Über 1 Millionen Kinder und Jugendliche erhalten Unterstützungen als Hilfen zur Erziehung ! Kinder- und Jugendhilfereport 2018

Kinder- und Jugendhilfereport 2018 erschienen

Der Kinder- und Jugendhilfereport 2018 der Arbeitsstelle Kinder- und Jugendhilfestatistik im Forschungsverbund DJI/TU Dortmund ist erschienen. Danach haben Bund, Länder und Kommunen die Ausgaben für die Kinder- und Jugendhilfe innerhalb der vergangenen 10 Jahre mehr als verdoppelt. Der Report fasst aktuelle Daten und Fakten zu den Aufgaben der Kinder- und Jugendhilfe zusammen.

Schwerpunkt des Reports sind schutz- und asylsuchende junge Menschen. In diesem Kapitel wird vor allem der Frage nachgegangen, welche Leistungen der Jugendhilfe sie in Anspruch nehmen und wie sich einzelne Handlungsfelder der Jugendhilfe dadurch verändern bzw. welche neue Anforderungen dadurch für die Fachkräfte entstehen.

 

Über 1 Millionen Kinder und Jugendlichen erhalten Unterstützungen als Hilfen zur Erziehung !

2016: 38,7% aller neuen Hilfen zur Erziehung für junge Menschen aus Alleinerziehenden Lebensgemeinschaften

31% der Familien, der eine Hilfe gewährt wurde, im Bezug von „Transferleistungen“ (HartzIV,Wohngeld,etc.)
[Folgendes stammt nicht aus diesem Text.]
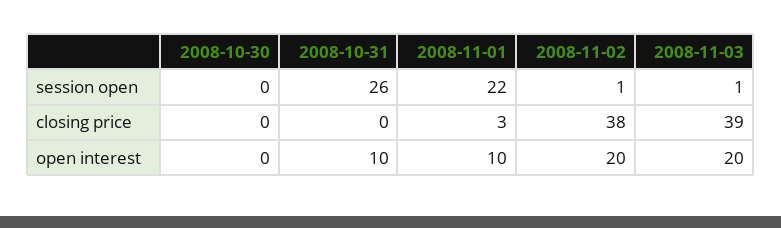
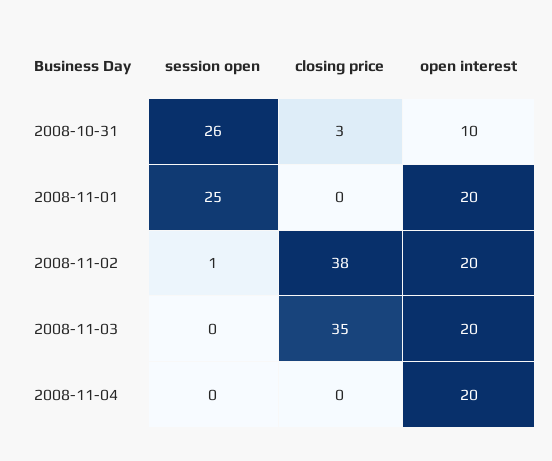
2008-10-30, session open: 0 -> none
2008-11-01, session open: 22 -> 25
2008-11-03, session open: 1 -> 0
2008-10-30, closing price: 0 -> none
2008-10-31, closing price: 0 -> 3
2008-11-01, closing price: 3 -> 0
2008-11-03, closing price: 39 -> 35
2008-10-30, open interest: 0 -> none
2008-11-01, open interest: 10 -> 20
2008-11-04, session open: none -> 0
2008-11-04, closing price: none -> 0
2008-11-04, open interest: none -> 20

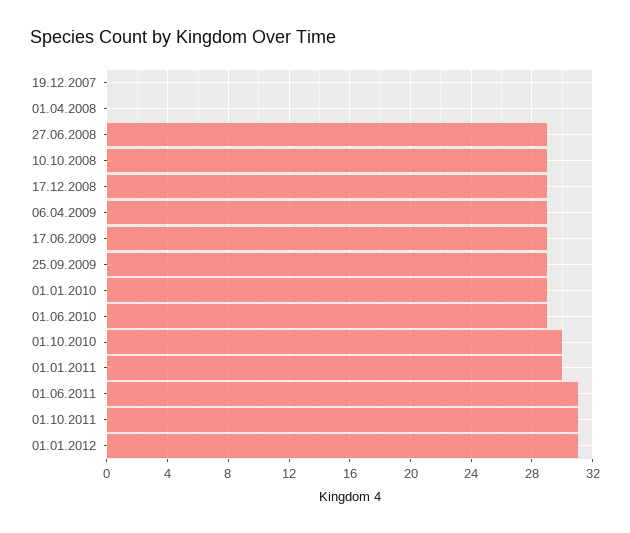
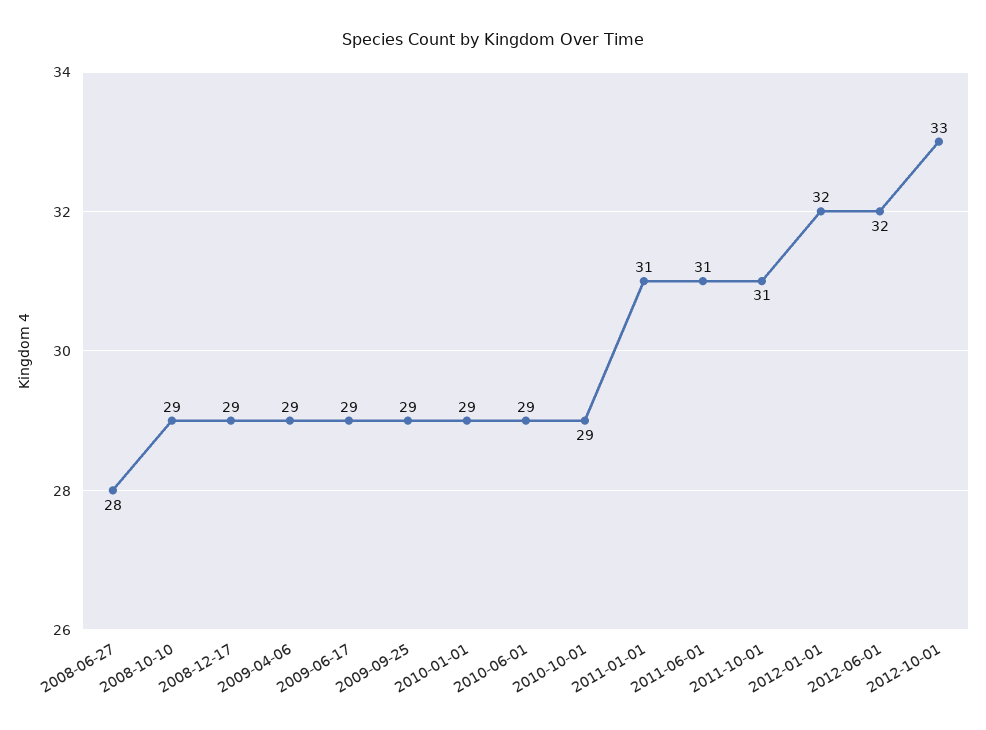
19.12.2007: 0 -> none
01.04.2008: 0 -> none
27.06.2008: 29 -> 28
01.10.2010: 30 -> 29
01.01.2011: 30 -> 31
01.01.2012: 31 -> 32
2012-06-01: none -> 32
2012-10-01: none -> 33

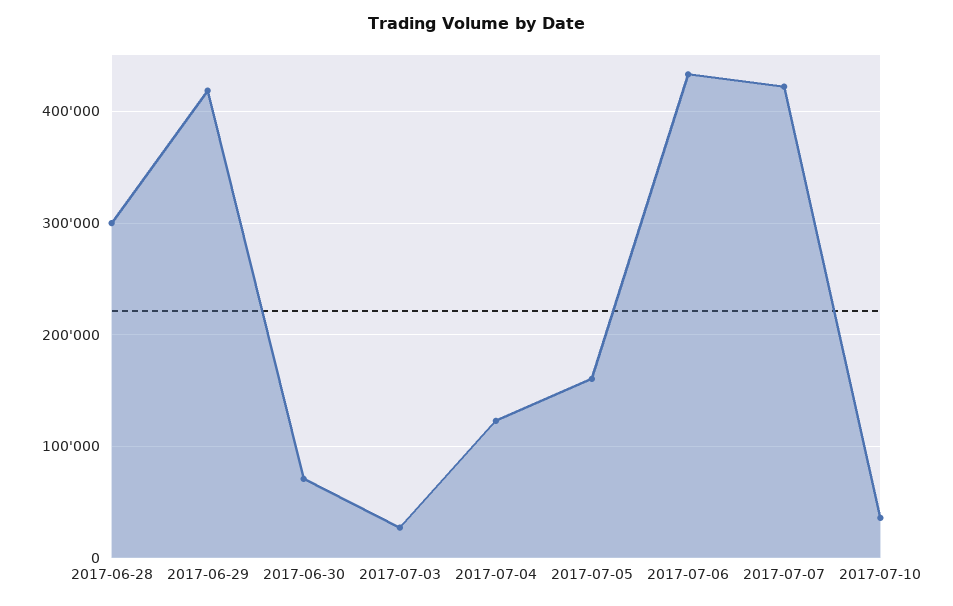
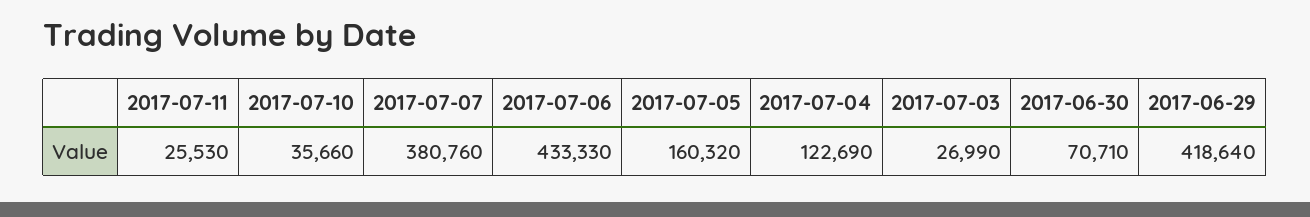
2017-06-28: 300000 -> none
2017-07-07: 420000 -> 380760
2017-07-11: none -> 25530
Lebensgemeinschaften im Bereich der Hilfen zur Erziehung wesentlich häufiger in prekären Lebenssituationen

Anstieg der finanziellen Aufwendungen von rund 6 Milliarden Euro im Jahr 2008 auf 10 Milliarden Euro im Jahr 2016

Einige Auszüge aus dem Bericht zum Thema Ursachen und Verteilung der unterschiedlichen Hilfemaßnahmen

 

 

Familiensituation junger Menschen in den Hilfen zur Erziehung

 

Der Bildungsbericht 2018 verweist darauf, dass Kinder und Jugendliche, die in Alleinerziehendenhaushalten aufwachsen, überproportional häufig von finanziellen, sozialen und bildungsbezogenen Risikolagen betroffen sind (vgl. Autorengruppe Bildungsberichterstattung 2018: 35ff.).

Bezogen auf den Familienstatus können über die derzeit vorliegenden Ergebnisse der amtlichen Kinder- und Jugendhilfestatistik vor allem Aussagen über die Situation in der Herkunftsfamilie gemacht werden. Mit Blick auf die Eltern des jungen Menschen bzw. auf den Elternteil, bei dem das Kind bzw. der Jugendliche lebt, wird zwischen zusammenlebenden Eltern, Alleinerziehenden und Elternteilen unterschieden, die mit einem neuen Partner bzw. einer neuen Partnerin zusammenleben.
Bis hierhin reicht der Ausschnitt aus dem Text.